7. End of the surgery (Figure 2N,O)
   1. Remove the eyelid sutures and swab any bleeding carefully (Figure 2N).
   2. Briefly assess the intraocular pressure manually.
      NOTE: A small amount of vitreous fluid may emerge into the subconjunctival space, but active leakage must not occur (Figure 2O).

5. Postoperative care and awakening

1. Apply chloramphenicol-retinol eye ointment to the operated eye.
2. Administer 1 mL of 5% glucose monohydrate intraperitoneally.
3. Inject 0.9 mg/kg atipamezole subcutaneously.
4. Place the animal in a temperature-controlled chamber and monitor it until it wakes up.

Wyniki

The success of a subretinal injection relies on precise and exclusive delivery into the subretinal space (i.e., between the photoreceptors and the RPE layers) through the retinotomy, avoiding subretinal hemorrhage, as blood is toxic to photoreceptors and RPE cells. Successful delivery is confirmed by intraoperative visualization (Figure 2L), immediate postoperative fundus photography, and optical coherence tomography (OCT). Fundus photography rules out subretinal hemorrhage, while OCT B-scans confirm retinal detachment (RD) with clear subretinal fluid (Figure 1 and Figure 3). Additionally, fundus photography can identify lens touch or induced cataracts that may be unnoticed during the procedure (Figure 3C,D). Both photography and OCT scans can estimate the size of the detached area or bleb (Figure 1B-E).

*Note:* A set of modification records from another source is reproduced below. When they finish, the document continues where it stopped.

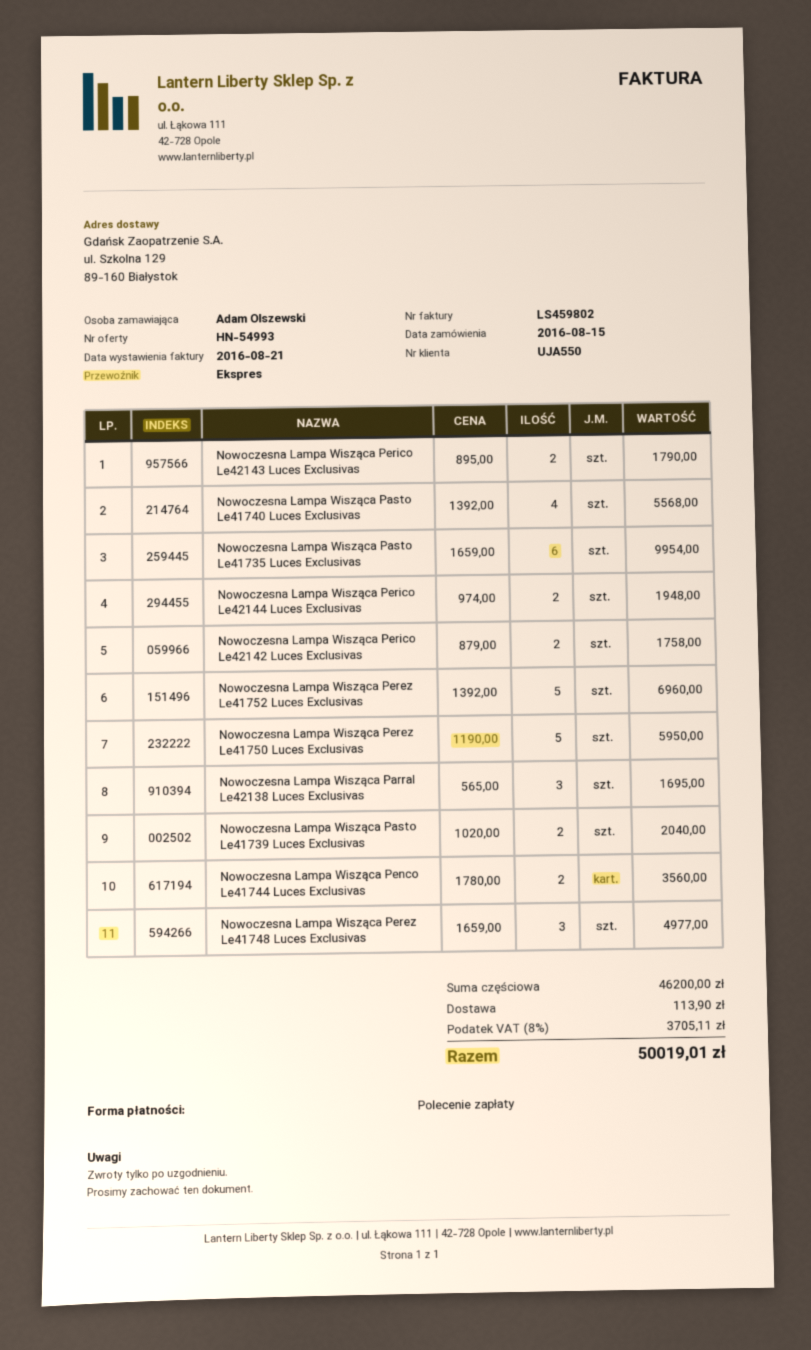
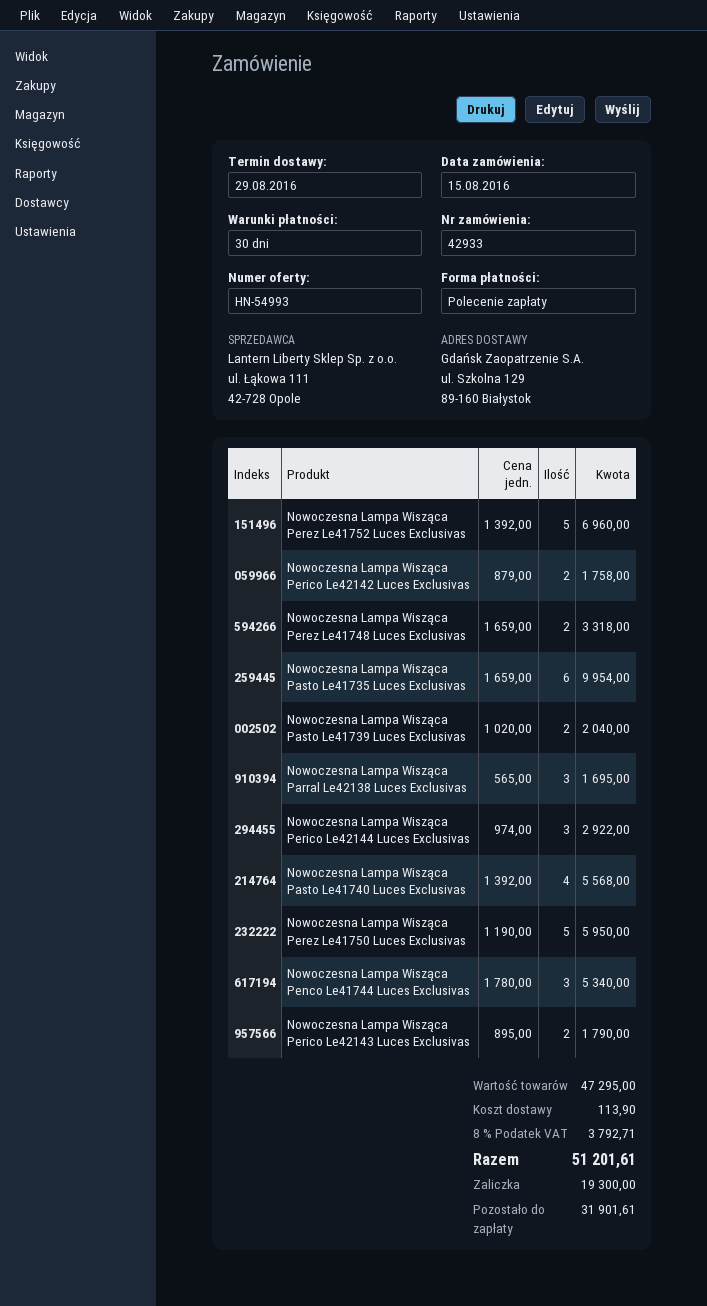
Nowoczesna Lampa Wisząca Perico Le42144 Luces Exclusivas: 2 x 974.00 = 1948.00 -> 3 x 974.00 = 2922.00
Nowoczesna Lampa Wisząca Penco Le41744 Luces Exclusivas: 2 x 1780.00 = 3560.00 -> 3 x 1780.00 = 5340.00
Nowoczesna Lampa Wisząca Perez Le41748 Luces Exclusivas: 3 x 1659.00 = 4977.00 -> 2 x 1659.00 = 3318.00
subtotal: 46200.00 -> 47295.00
tax: 8% = 3705.11 -> 8% = 3792.71
total: 50019.01 -> 51201.61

Several factors influence the size of the bleb: (1) Injection site location: The farther the injection site is from the optic disc, the smaller the detached area; (2) Injected volume: An injection volume of 20-25 µL can detach approximately half of the retina in rats; (3) Quality of the detached retina: In retinal degeneration models (e.g., P23H, RCS), detachment may be challenging due to increased resistance between photoreceptors and RPE cells caused by degenerative processes, such as gliosis and subretinal material accumulation. In such cases, induced retinal detachments are typically flat, and OCT scans are crucial for clearly delineating the detached area.

A minor intravitreal hemorrhage may occur at the injection site because retinal microvessels cannot always be completely avoided (Figure 3E). However, such hemorrhages typically do not extend into the subretinal space.

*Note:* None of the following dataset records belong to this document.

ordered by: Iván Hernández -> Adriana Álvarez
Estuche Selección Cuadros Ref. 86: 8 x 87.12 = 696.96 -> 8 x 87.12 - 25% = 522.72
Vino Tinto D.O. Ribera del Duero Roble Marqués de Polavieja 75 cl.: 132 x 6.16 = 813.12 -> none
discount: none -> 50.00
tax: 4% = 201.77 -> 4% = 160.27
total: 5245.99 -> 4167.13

In cases of insufficient detachment, the issue must be recognized intraoperatively, necessitating immediate reinjection through the preformed retinotomy. During an experimental session with 20 rats, two surgeons (one experienced and one beginner) performed the step-by-step method. The experienced surgeon achieved success in 9 out of 10 procedures, while the beginner succeeded in 6 out of 10.

Figure 1: Overview of the process and results. (A) Schematic representation of the subretinal injection process in a rat eye, showing the significant volume of the lens. (B,C) Fundus photography immediately after the injection (B) and 6 days post-injection (C). Arrowheads indicate the injection site. The retinal detachment area is outlined by a dashed line. (D,E) Optical coherence tomography B-scans immediately after the injection (D) and 6 days post-injection (E).ON: optic nerve. Magnification: 1x. Please click here to view a larger version of this figure.

Figure 2: Steps of the Subretinal Injection Protocol. The protocol is demonstrated in an 8-week-old Long Evans rat under general anesthesia. For a detailed description of each step, refer to the video or the "Protocol" section in the text. Please click here to view a larger version of this figure.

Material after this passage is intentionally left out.